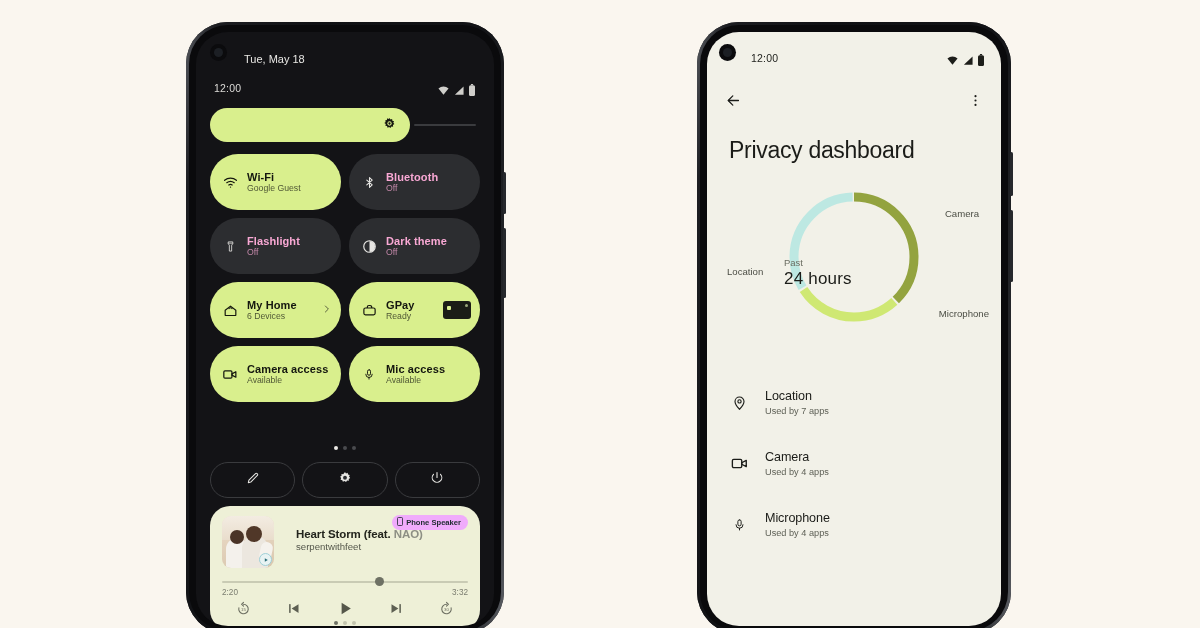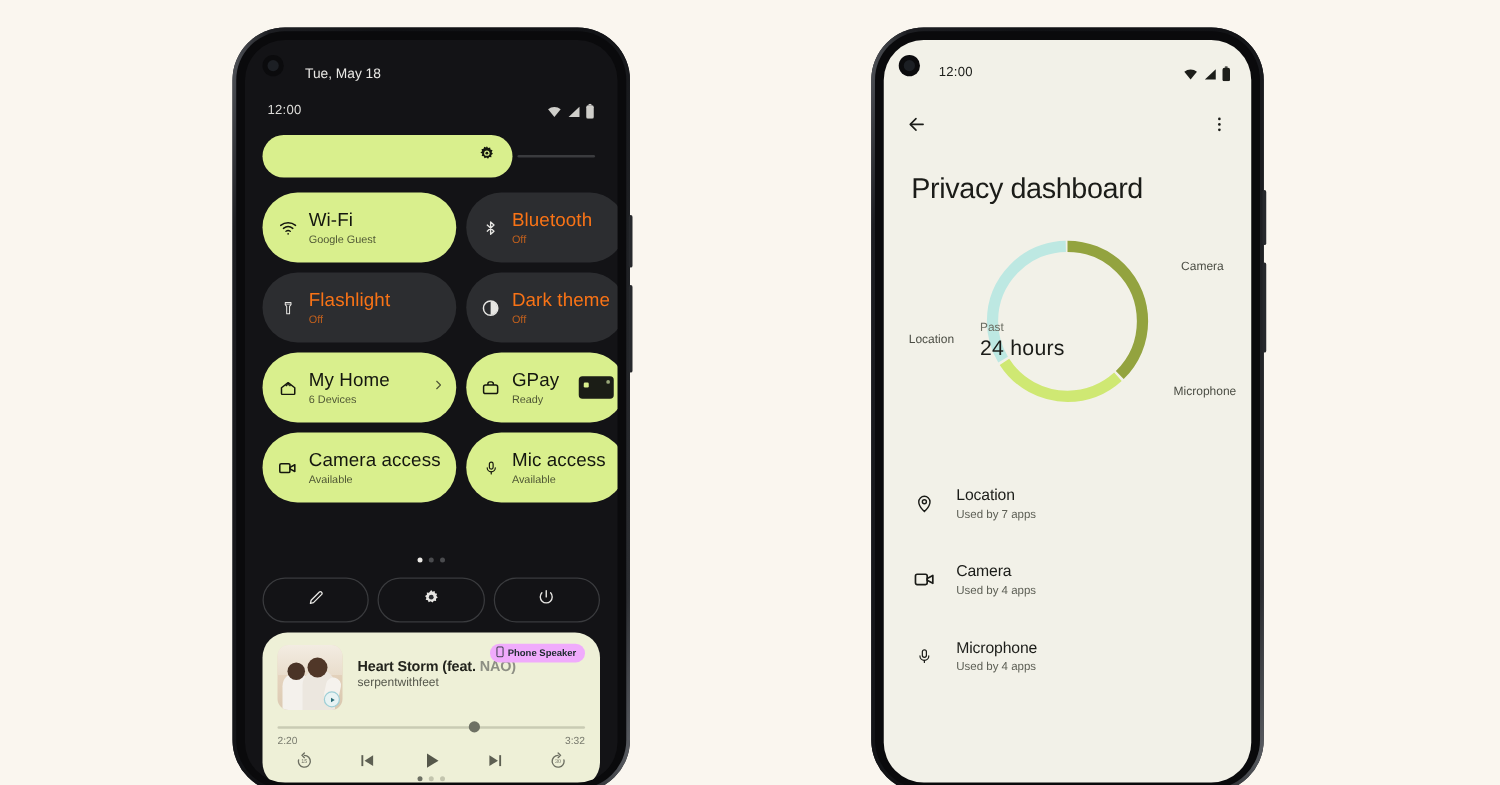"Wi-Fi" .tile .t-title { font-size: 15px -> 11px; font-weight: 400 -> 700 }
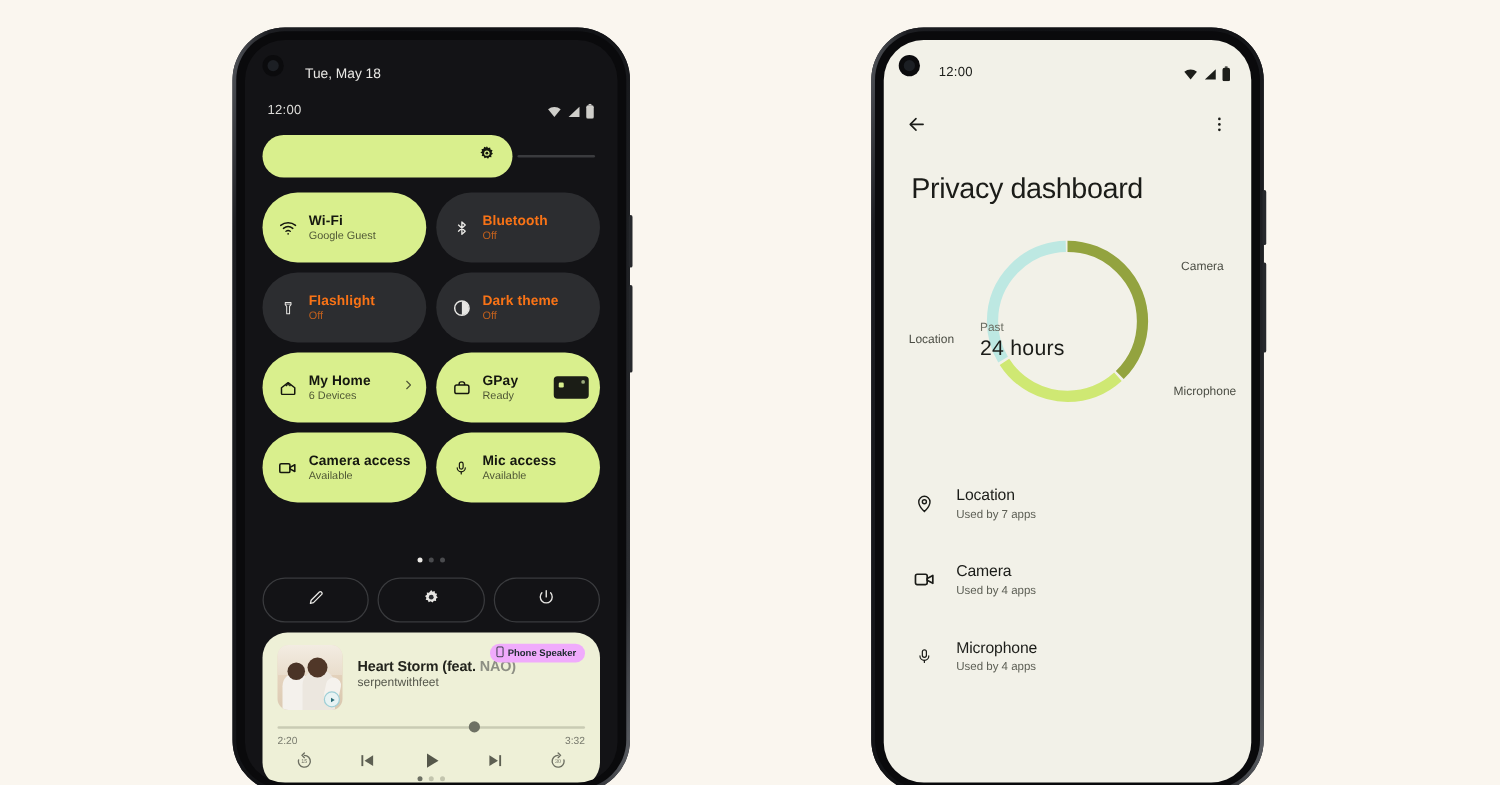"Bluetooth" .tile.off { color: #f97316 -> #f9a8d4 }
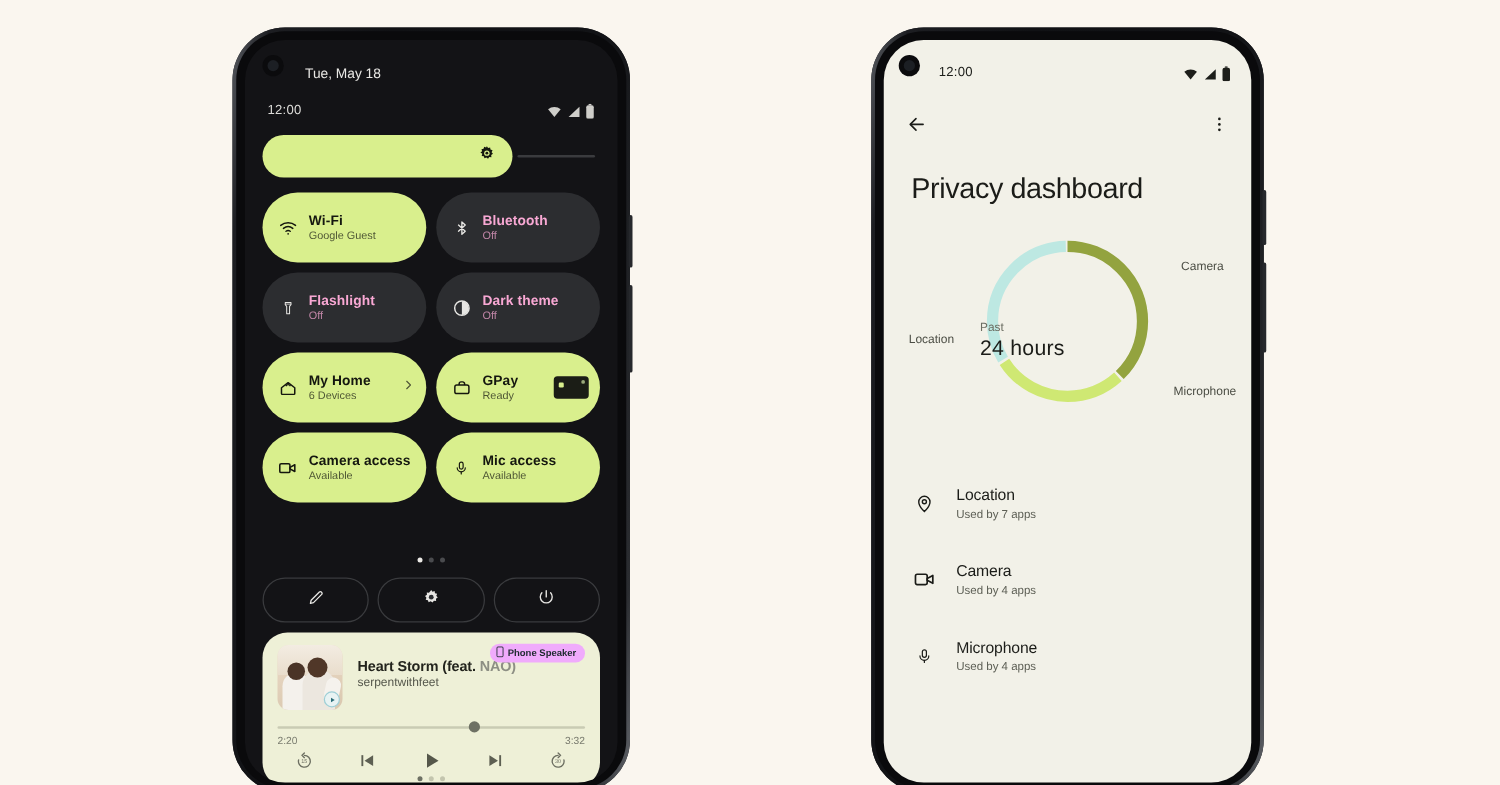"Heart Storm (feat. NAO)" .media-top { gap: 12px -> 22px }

================

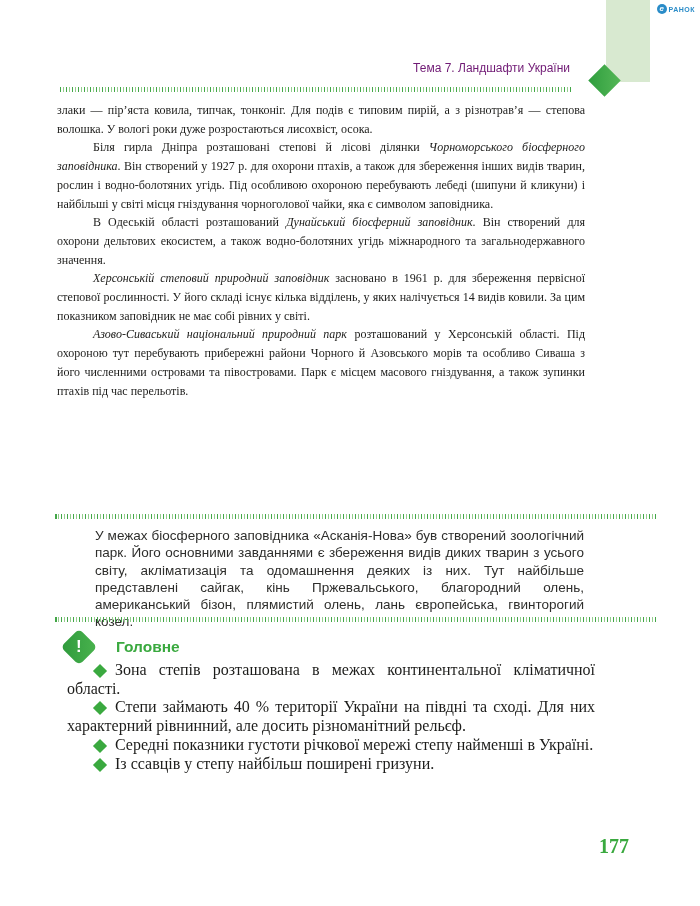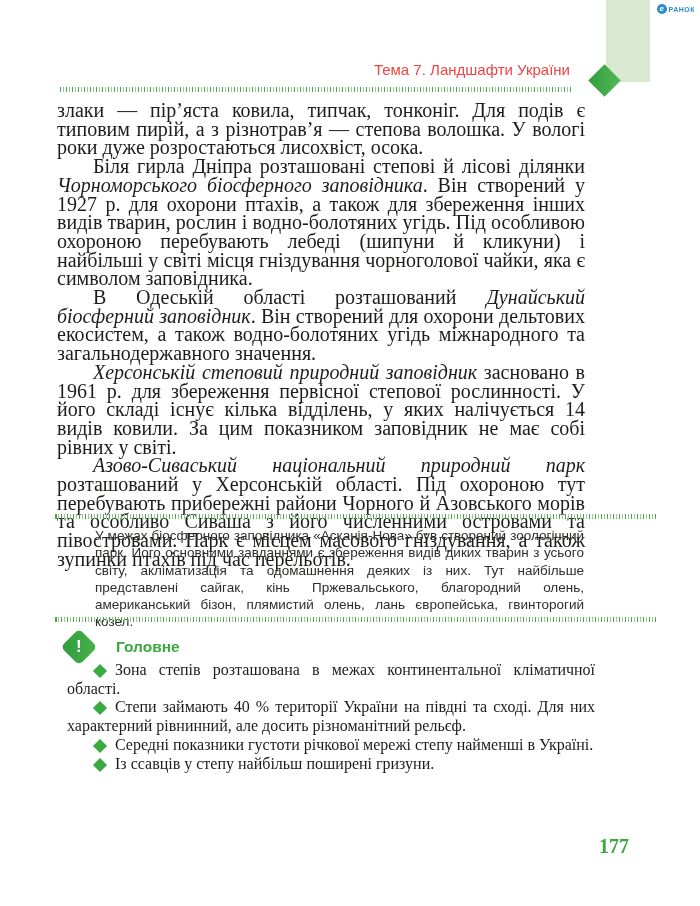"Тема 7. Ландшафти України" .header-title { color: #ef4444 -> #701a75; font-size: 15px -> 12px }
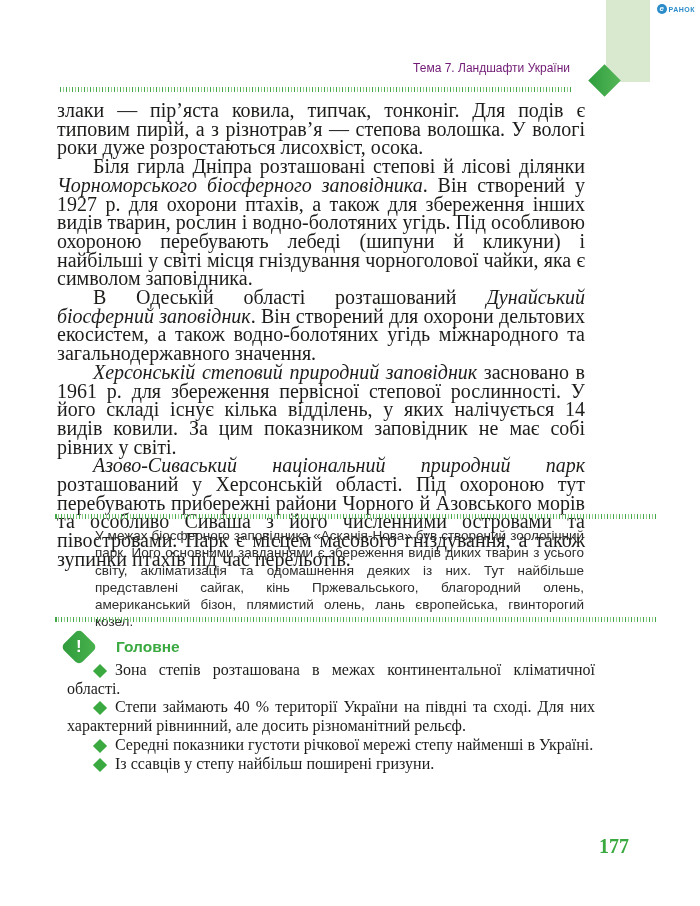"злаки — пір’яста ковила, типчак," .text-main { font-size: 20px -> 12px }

================

• _EXERCISE GOAL_:
An exact transcription is needed of the lines from the one with "15px -> 11px;" to the one with "gap: 12px ->" above, both ends included, with pictures left out.

• _EXERCISE RESULT_:
"Wi-Fi" .tile .t-title { font-size: 15px -> 11px; font-weight: 400 -> 700 }
"Bluetooth" .tile.off { color: #f97316 -> #f9a8d4 }
"Heart Storm (feat. NAO)" .media-top { gap: 12px -> 22px }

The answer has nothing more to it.